▶ **DATASET EXCERPTS**
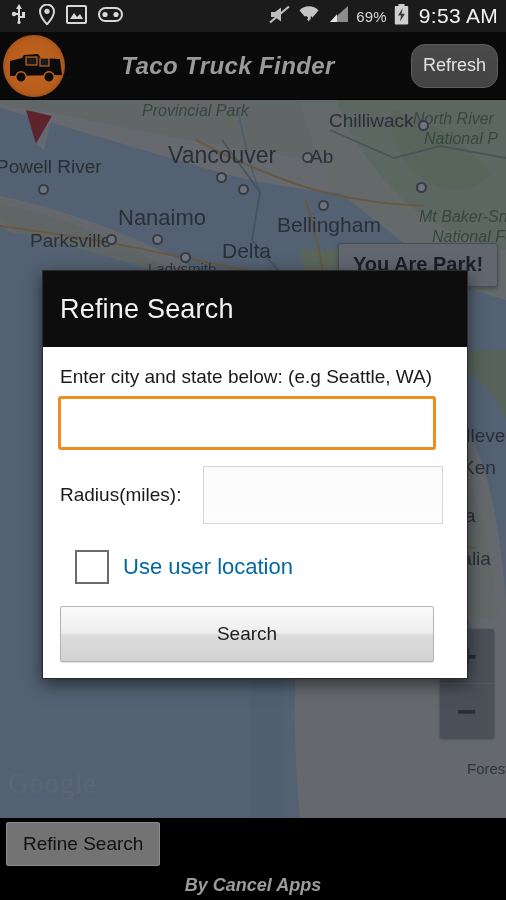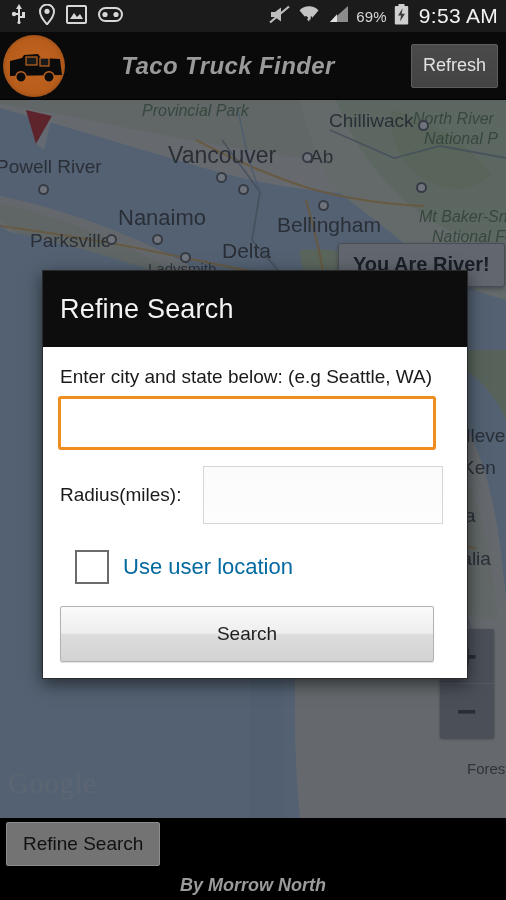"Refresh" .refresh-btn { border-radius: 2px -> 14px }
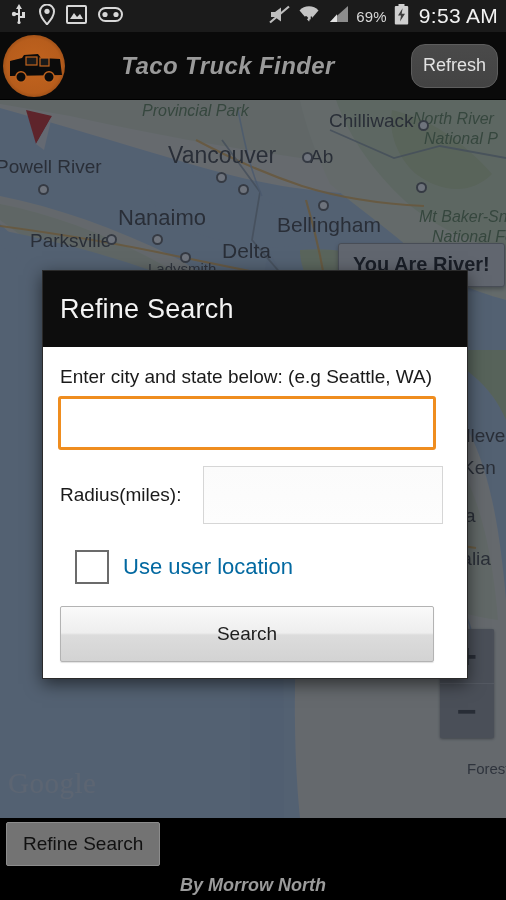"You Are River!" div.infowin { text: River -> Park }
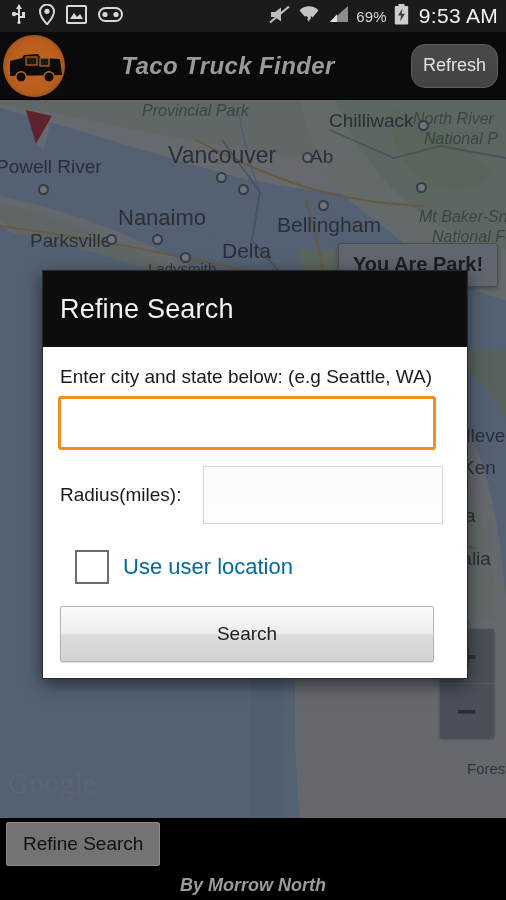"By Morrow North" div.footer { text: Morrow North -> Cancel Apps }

---

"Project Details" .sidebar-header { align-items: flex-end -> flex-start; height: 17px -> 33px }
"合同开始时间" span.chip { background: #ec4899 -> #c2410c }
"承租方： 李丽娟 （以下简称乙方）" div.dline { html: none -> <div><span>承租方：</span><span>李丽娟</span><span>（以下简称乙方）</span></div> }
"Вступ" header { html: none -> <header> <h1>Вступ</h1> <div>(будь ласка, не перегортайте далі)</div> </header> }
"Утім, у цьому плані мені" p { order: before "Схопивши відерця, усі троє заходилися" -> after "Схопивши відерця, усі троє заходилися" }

▶ **HOW TO COMPLETE THIS TASK**
Scan the records above for the lines holding "none -> <header>" and "у цьому плані". Transcribe those two and every line between them word for word, and no others.

▶ **ANSWER BOX**
"Вступ" header { html: none -> <header> <h1>Вступ</h1> <div>(будь ласка, не перегортайте далі)</div> </header> }
"Утім, у цьому плані мені" p { order: before "Схопивши відерця, усі троє заходилися" -> after "Схопивши відерця, усі троє заходилися" }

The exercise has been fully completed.